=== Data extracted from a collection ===
Start of Block

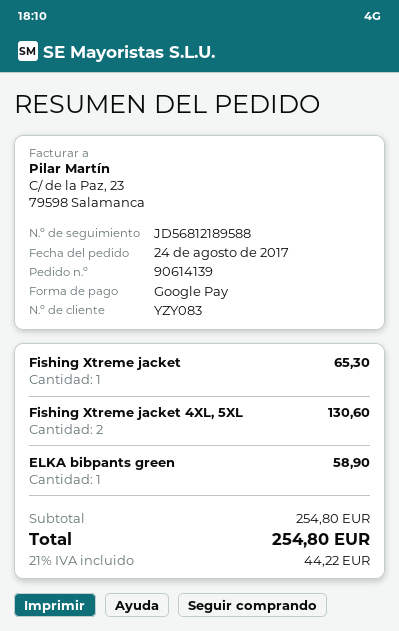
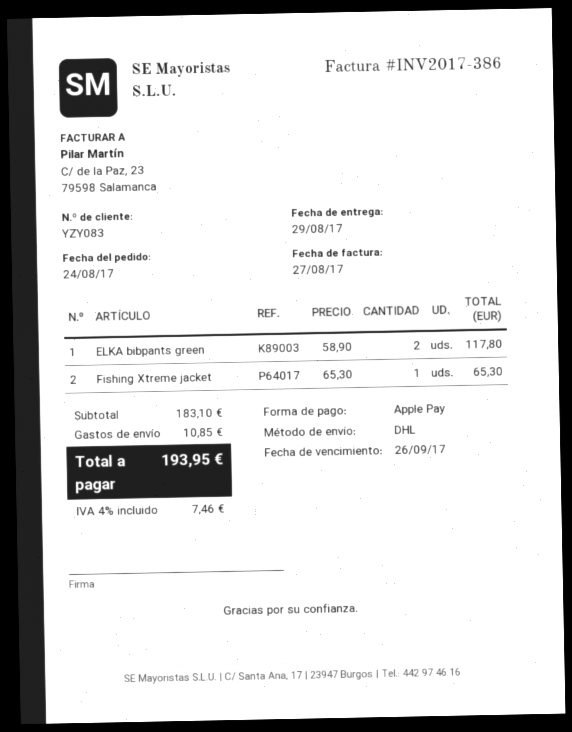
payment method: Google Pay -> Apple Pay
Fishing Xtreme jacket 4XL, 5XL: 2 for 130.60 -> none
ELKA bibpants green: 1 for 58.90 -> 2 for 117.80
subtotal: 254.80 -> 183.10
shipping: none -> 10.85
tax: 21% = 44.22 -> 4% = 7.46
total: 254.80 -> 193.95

End of Block

A single number is needed: the count of lines in the records that contain "none".

=== Finished task ===
2